A mudança na postura ocorre enquanto o Itamaraty sob o governo de Jair Bolsonaro dá sinais de que priorizará a relação com os Estados Unidos em sua política externa, ao mesmo tempo em que o governo de Donald Trump adota regras mais restritivas para conceder vistos a brasileiros.
A isenção de vistos a estrangeiros é uma antiga demanda da indústria do turismo brasileira, mas nunca saiu do papel principalmente por causa da oposição do Itamaraty. O órgão argumentava que a medida violaria o princípio da reciprocidade na política externa e enfraqueceria o Brasil diante dos países contemplados, que exigem e continuarão a exigir vistos de turistas brasileiros.
Porém, em entrevista à BBC News Brasil, um representante do MRE afirmou que o órgão hoje defende que turistas americanos e canadenses fiquem isentos de vistos no Brasil. Segundo o diplomata Fábio Marzano, cotado para chefiar uma secretaria no Itamaraty, uma decisão sobre o tema poderá ser anunciada "rapidamente" e não está mais na alçada do ministério.
Ele afirma que a liberação dos vistos atende aos interesses do setor turístico e gerará benefícios econômicos para o Brasil. "No futuro, consideramos adotar a mesma medida em relação a outros países com o mesmo perfil de turistas, que não trazem qualquer problema ao Brasil", disse Marzano, ministro de segunda classe (nível hierárquico abaixo de embaixador) no Itamaraty e indicado para conceder a entrevista sobre o tema pela assessoria de imprensa
Marzano diz que a medida não enfraquecerá o Brasil diante dos países beneficiados. Ele rejeitou o argumento - defendido pelo MRE até o ano passado - de que, ao isentar americanos de vistos, o Brasil perderia poder de barganha para negociar a isenção de vistos para turistas brasileiros nos EUA.
Segundo o diplomata, "não há qualquer abertura para a negociação de isenção de vistos a turistas brasileiros com os EUA e Canadá hoje". Ele diz ainda que vários países asiáticos, africanos e latino-americanos - entre os quais citou a Argentina, México, Equador, Colômbia e África do Sul - já liberam unilateralmente a exigência de vistos para turistas de outras nações.

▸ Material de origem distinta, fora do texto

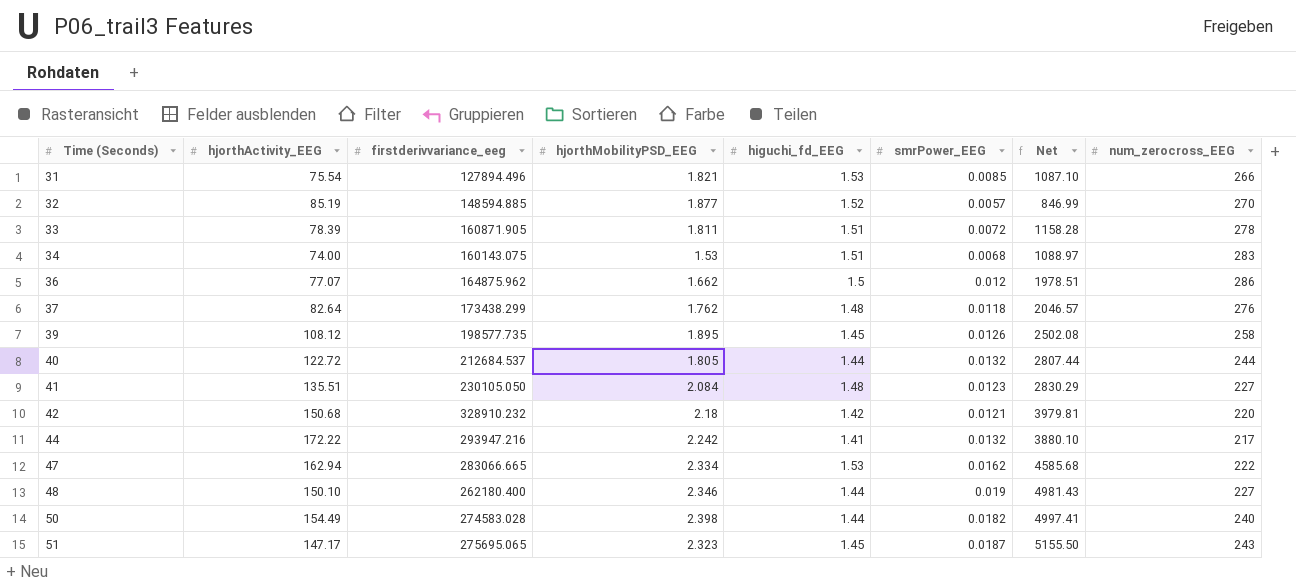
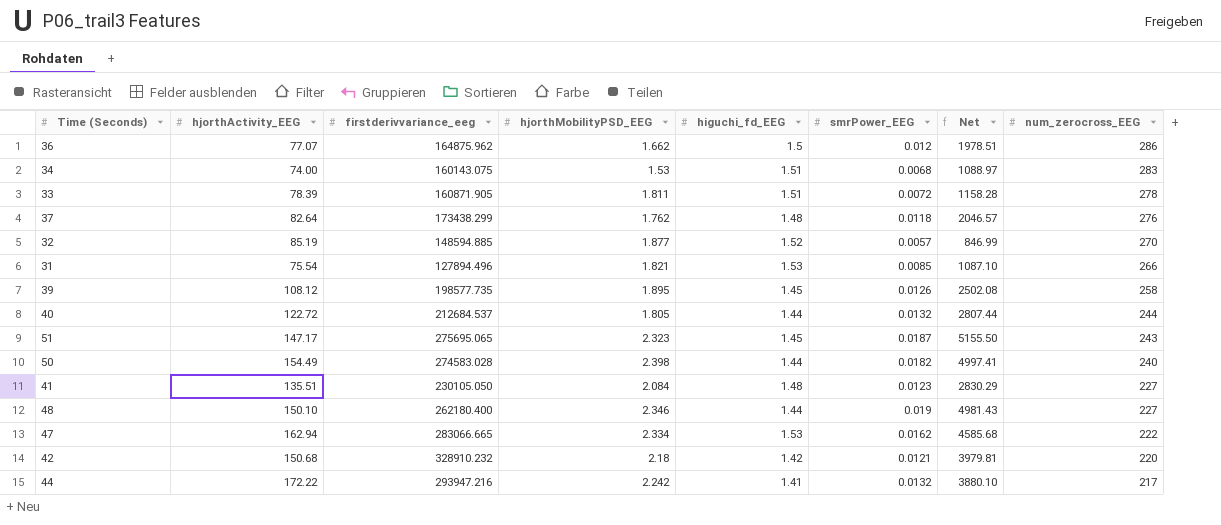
row order: Time (Seconds) ascending -> num_zerocross_EEG descending

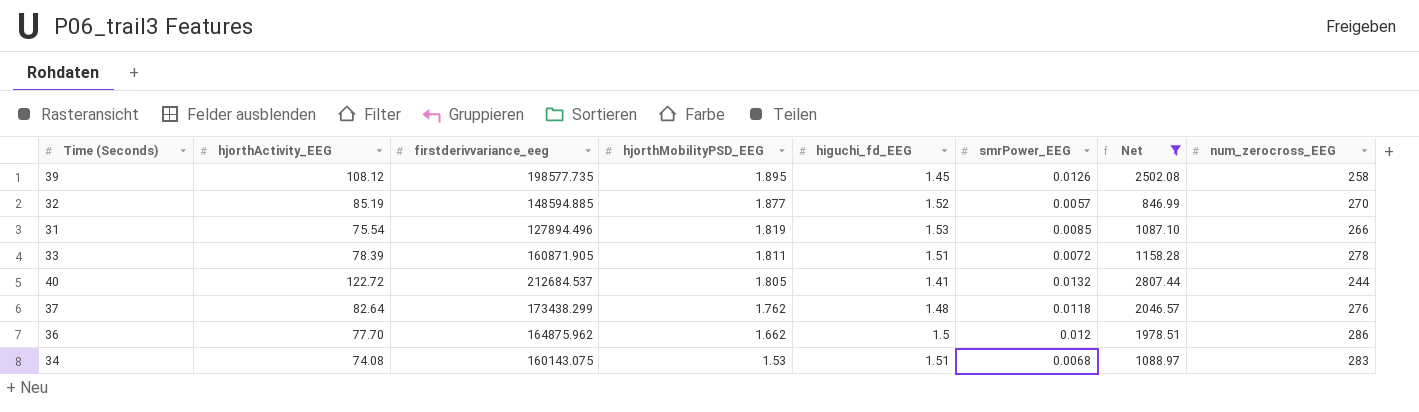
filter: none -> Net <= 2807.44
row order: num_zerocross_EEG descending -> hjorthMobilityPSD_EEG descending
31 | hjorthMobilityPSD_EEG: 1.821 -> 1.819
40 | higuchi_fd_EEG: 1.44 -> 1.41
36 | hjorthActivity_EEG: 77.07 -> 77.70
34 | hjorthActivity_EEG: 74.00 -> 74.08

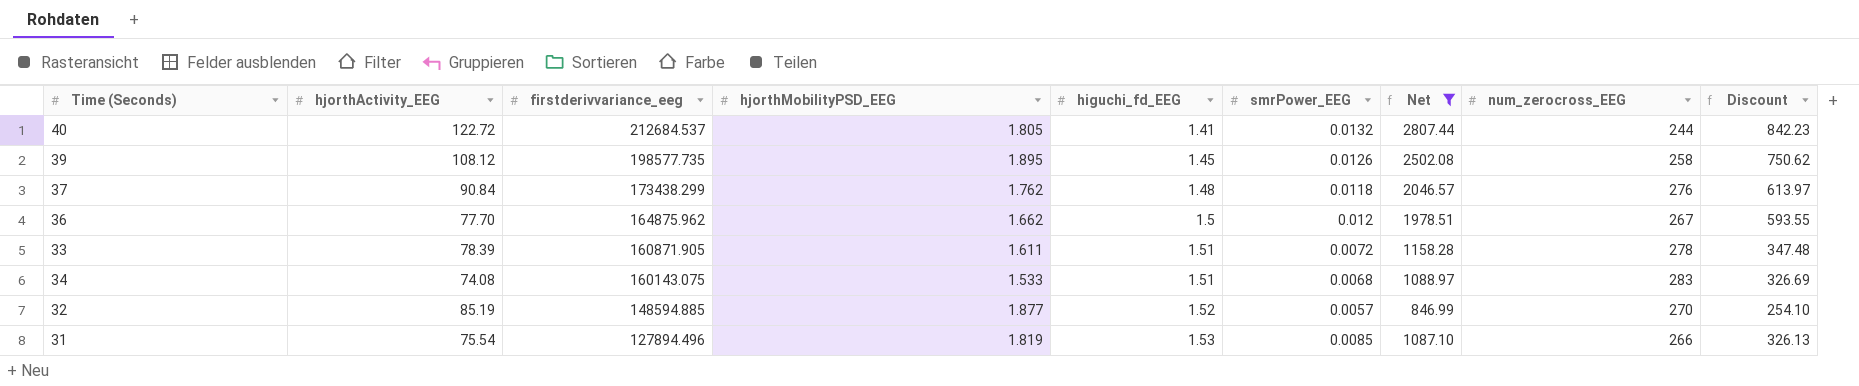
row order: hjorthMobilityPSD_EEG descending -> firstderivvariance_eeg descending
column Discount | formula: none -> [Net] * 0.3
37 | hjorthActivity_EEG: 82.64 -> 90.84
36 | num_zerocross_EEG: 286 -> 267
33 | hjorthMobilityPSD_EEG: 1.811 -> 1.611
34 | hjorthMobilityPSD_EEG: 1.53 -> 1.533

Outras nações emergentes, porém - caso de China, Índia, Rússia, Turquia e Arábia Saudita - adotam o conceito de reciprocidade na concessão de vistos, exigindo o documento para visitantes cujos países requeiram vistos de seus cidadãos.

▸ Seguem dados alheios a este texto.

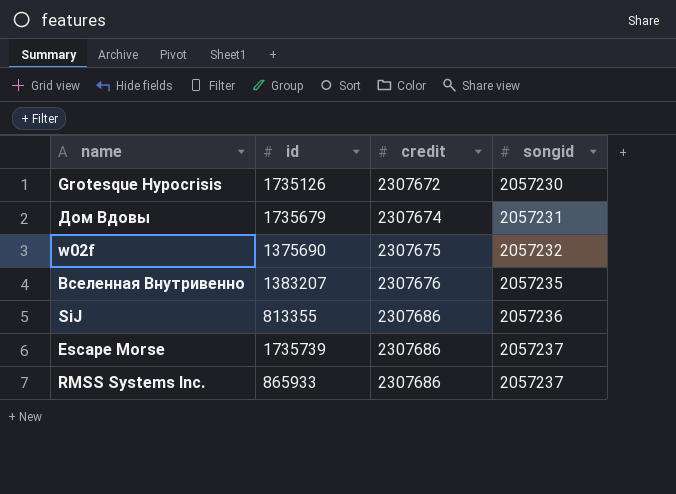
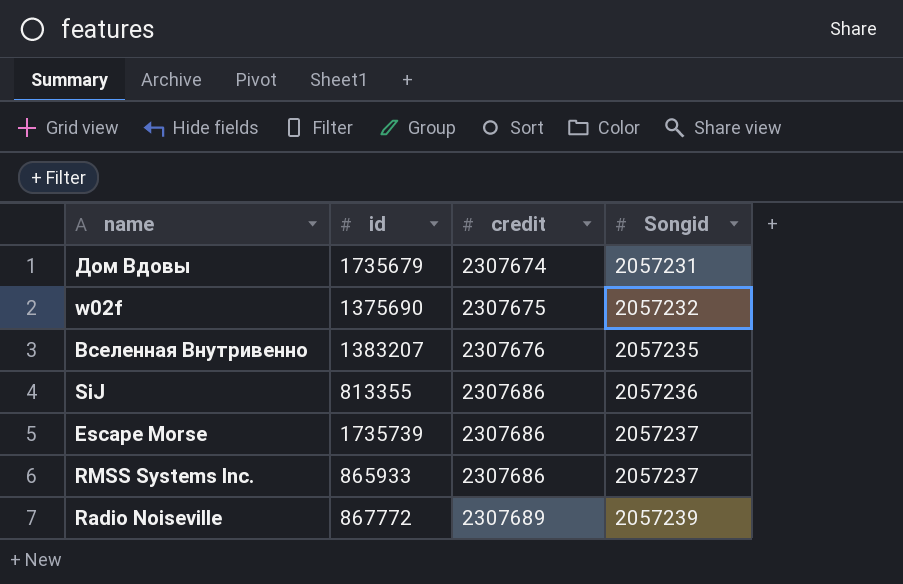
column name: songid -> Songid
row Grotesque Hypocrisis: 1735126 | 2307672 | 2057230 -> none
row Radio Noiseville: none -> 867772 | 2307689 | 2057239

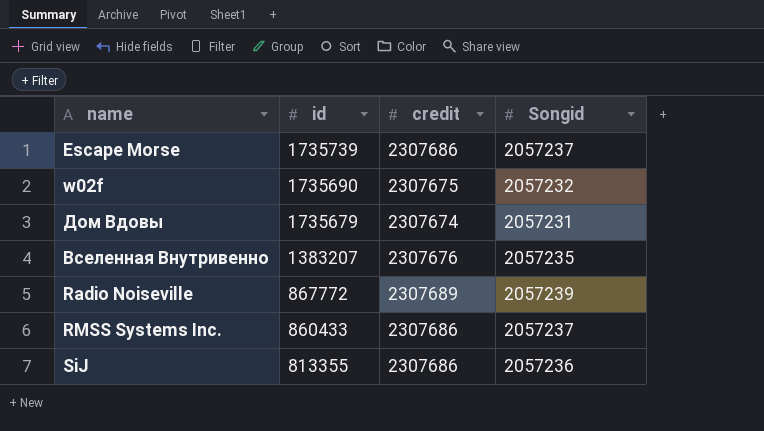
row order: credit ascending -> id descending
w02f | id: 1375690 -> 1735690
RMSS Systems Inc. | id: 865933 -> 860433

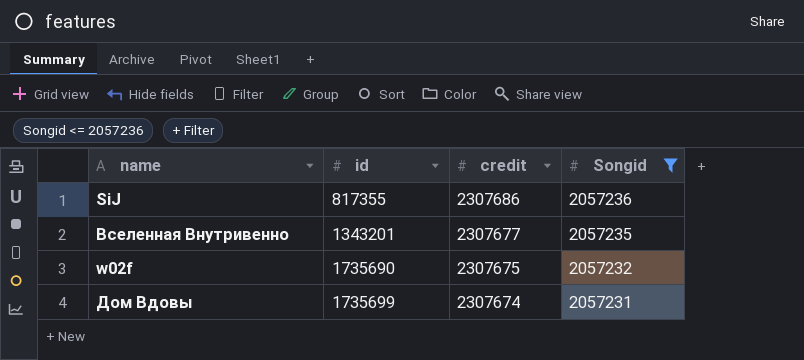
filter: none -> Songid <= 2057236
row order: id descending -> id ascending
SiJ | id: 813355 -> 817355
Вселенная Внутривенно | id: 1383207 -> 1343201
Вселенная Внутривенно | credit: 2307676 -> 2307677
Дом Вдовы | id: 1735679 -> 1735699

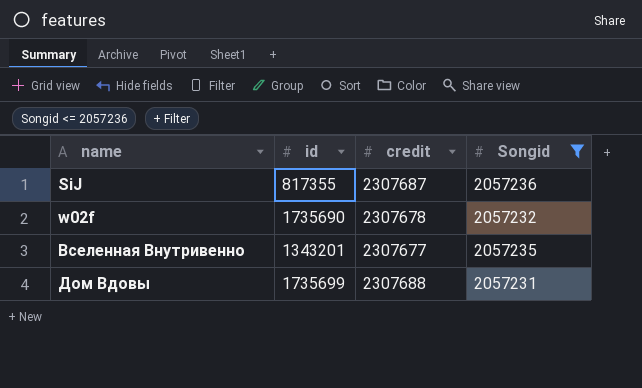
row order: id ascending -> name ascending
SiJ | credit: 2307686 -> 2307687
w02f | credit: 2307675 -> 2307678
Дом Вдовы | credit: 2307674 -> 2307688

Princípio da reciprocidade
Defendida por associações de hotéis e agências de turismo brasileiras, a isenção de vistos a americanos sempre enfrentou resistências por parte do Itamaraty, que tradicionalmente advoga o princípio da reciprocidade nas relações externas.
Por esse princípio, o Brasil só poderia abrir mão de exigir vistos dos cidadãos de um país se esta nação aplicar a mesma medida em relação aos brasileiros. Os EUA, porém, não sinalizam disposição de isentar brasileiros de vistos num futuro próximo - e essa possibilidade pode ficar ainda mais distante caso o Brasil decida abrir mão de exigir vistos de americanos unilateralmente, segundo uma professora de Relações Internacionais ouvida pela BBC News Brasil.
Em nota, o Ministério do Turismo diz buscar a isenção completa de vistos para cidadãos de EUA, Canadá, Japão e Austrália - posição que já era defendida pela pasta na gestão anterior, no governo Michel Temer.
Até maio de 2017, a legislação brasileira proibia isenções de visto sem reciprocidade. A nova Lei de Migração, porém, passou a prever essa possibilidade.
Vistos eletrônicos para o Brasil
Desde o fim de 2017, cidadãos de EUA, Canadá, Austrália e Japão já desfrutam de um esquema especial de vistos para o Brasil. Eles podem obtê-los pela internet sem a necessidade de comparecer a um consulado, modalidade que acelerou e barateou o processo.
Segundo o Ministério do Turismo, um ano após a implantação do visto eletrônico, houve um crescimento de cerca de 40% nos pedidos de visto para o Brasil. O órgão, no entanto, não detalha quanto desse aumento se deve à vinda de americanos, japoneses, canadenses e australianos.
O ministério diz que, caso os pedidos adicionais tenham se convertido em viagens, houve uma injeção de US$ 71,5 milhões (cerca de R$ 268,6 milhões) na economia brasileira.
"A isenção do visto para países estratégicos faz parte de uma série de medidas que visam, entre outros objetivos, à redução no déficit da balança comercial do turismo. Em 2018, os brasileiros gastaram cerca de US$ 18 bilhões no exterior enquanto o estrangeiro deixou apenas US$ 6 bilhões na economia brasileira", afirma o órgão.